Agent Orange in the Vietnam War

~ Between 1962 and 1971, the U.S. military sprayed Agent Orange and other herbicides on trees and vegetation that provided enemy cover during the Vietnam War.

~ More than 19 million gallons of various “rainbow” herbicide combinations were sprayed, but Agent Orange was the combination the U.S. military used most often.

~ The Agent Orange Act of 1991 (AOA) empowered the Secretary of Veterans Affairs to declare certain illnesses “presumptive” to exposure to Agent Orange and enabled veterans to receive disability compensation for these related conditions. This "presumptive policy" simplifies the process for receiving compensation for these diseases since VA foregoes the normal requirements of proving that an illness began during or was worsened by military service.

~ Only veterans who actually stepped foot on Vietnamese soil are extended the presumption of coverage.

~ The U.S. Department of Defense (DOD) currently states Agent Orange was not used outside of Vietnam and Thailand.

~ If veterans’ diseases and/or exposure locations fall outside of the current VA lists of confirmed diseases and exposure locations, the veterans must show an actual connection between the disease and herbicide exposure during military service.
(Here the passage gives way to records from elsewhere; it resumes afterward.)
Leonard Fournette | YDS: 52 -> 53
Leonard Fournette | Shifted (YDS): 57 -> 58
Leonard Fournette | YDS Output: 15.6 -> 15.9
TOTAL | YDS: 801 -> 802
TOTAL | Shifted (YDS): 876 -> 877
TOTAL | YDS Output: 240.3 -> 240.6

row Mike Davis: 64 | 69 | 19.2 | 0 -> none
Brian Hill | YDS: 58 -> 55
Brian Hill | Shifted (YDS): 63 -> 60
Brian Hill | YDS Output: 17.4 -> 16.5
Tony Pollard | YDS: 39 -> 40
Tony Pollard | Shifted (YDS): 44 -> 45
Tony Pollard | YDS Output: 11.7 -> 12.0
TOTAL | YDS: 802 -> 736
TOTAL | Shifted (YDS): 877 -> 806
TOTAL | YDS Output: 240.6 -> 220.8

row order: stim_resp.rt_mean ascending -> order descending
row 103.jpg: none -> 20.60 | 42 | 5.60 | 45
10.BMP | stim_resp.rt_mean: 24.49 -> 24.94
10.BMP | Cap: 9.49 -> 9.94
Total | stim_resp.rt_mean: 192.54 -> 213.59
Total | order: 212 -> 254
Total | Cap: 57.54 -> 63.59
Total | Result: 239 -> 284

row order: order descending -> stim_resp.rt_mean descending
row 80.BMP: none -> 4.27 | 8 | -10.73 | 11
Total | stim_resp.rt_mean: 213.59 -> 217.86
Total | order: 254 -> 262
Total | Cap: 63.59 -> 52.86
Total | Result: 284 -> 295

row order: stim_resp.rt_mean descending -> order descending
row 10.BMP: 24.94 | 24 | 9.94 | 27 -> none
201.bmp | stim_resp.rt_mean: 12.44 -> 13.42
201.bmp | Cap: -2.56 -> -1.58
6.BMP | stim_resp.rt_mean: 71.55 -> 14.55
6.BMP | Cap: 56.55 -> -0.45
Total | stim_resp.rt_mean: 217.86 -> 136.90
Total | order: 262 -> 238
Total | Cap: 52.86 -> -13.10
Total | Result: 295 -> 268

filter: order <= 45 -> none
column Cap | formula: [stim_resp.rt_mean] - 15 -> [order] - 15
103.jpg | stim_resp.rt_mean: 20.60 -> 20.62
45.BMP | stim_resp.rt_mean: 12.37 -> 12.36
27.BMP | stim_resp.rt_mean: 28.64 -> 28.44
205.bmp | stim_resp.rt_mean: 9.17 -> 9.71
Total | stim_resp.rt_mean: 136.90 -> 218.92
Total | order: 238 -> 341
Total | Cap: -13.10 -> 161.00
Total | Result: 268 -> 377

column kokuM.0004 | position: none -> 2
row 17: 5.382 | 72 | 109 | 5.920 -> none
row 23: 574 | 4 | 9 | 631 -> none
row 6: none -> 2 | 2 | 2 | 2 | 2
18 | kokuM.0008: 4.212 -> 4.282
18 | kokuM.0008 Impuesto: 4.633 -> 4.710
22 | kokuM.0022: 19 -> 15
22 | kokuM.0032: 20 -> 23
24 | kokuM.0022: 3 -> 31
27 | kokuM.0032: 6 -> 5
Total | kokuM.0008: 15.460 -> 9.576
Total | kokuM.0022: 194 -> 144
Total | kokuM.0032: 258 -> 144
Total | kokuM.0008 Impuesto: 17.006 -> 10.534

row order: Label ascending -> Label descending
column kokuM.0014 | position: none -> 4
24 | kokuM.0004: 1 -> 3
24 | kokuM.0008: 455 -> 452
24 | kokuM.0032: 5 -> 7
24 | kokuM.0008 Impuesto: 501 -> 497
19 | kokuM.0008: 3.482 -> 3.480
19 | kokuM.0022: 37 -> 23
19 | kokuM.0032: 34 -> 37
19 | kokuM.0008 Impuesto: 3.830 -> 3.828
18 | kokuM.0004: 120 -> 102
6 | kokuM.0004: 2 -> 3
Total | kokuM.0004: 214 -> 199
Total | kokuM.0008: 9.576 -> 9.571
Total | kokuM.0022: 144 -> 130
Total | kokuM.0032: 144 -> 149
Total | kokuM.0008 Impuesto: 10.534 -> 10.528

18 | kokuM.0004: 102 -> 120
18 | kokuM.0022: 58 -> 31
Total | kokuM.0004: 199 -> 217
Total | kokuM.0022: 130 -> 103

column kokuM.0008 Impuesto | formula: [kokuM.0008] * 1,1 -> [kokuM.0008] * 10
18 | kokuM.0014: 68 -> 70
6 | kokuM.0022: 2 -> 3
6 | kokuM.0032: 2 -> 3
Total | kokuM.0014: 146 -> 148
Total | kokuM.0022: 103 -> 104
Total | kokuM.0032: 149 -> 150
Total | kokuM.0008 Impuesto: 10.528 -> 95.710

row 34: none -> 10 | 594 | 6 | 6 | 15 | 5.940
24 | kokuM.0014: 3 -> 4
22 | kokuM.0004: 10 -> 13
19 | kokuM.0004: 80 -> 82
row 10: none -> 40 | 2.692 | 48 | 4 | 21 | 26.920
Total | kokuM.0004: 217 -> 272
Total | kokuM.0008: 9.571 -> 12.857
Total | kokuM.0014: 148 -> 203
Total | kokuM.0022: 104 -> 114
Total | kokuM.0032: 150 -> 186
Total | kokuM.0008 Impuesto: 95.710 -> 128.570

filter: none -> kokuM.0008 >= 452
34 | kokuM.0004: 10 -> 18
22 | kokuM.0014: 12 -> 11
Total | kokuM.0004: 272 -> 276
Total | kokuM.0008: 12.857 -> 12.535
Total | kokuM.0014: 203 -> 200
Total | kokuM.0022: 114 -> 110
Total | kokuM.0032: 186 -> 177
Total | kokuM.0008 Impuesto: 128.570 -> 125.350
There is no presumption in such cases, and many claims are denied.

~ DOD acknowledged exposure by location (presumptive status confirmed for VA benefits):

  • On land or inland waterways of Vietnam between Jan. 9, 1962 and May 7, 1975.
  • U.S. Navy and Coast Guard Ships with operations in Vietnam between Jan. 9, 1962 and May 7, 1975.
  • Along demilitarized zones in Korea between Apr. 1, 1968 and Aug. 31, 1971.

~ Case-by-case exposure (presumptive status unconfirmed for VA benefits):

  • Herbicide residue in C-123 planes flown after the Vietnam War.
  • Blue Water Veterans (open sea ships off the shore of Vietnam during the Vietnam War).
  • Thailand Military Bases between Feb. 28, 1961 and May 7, 1975.
  • Tests and storage at military bases in the United States and locations in other countries.

~ Diseases include, but are not limited to, heart disease, multiple cancers, diabetes, Hodgkin’s Disease, Parkinson’s Disease, and birth defects.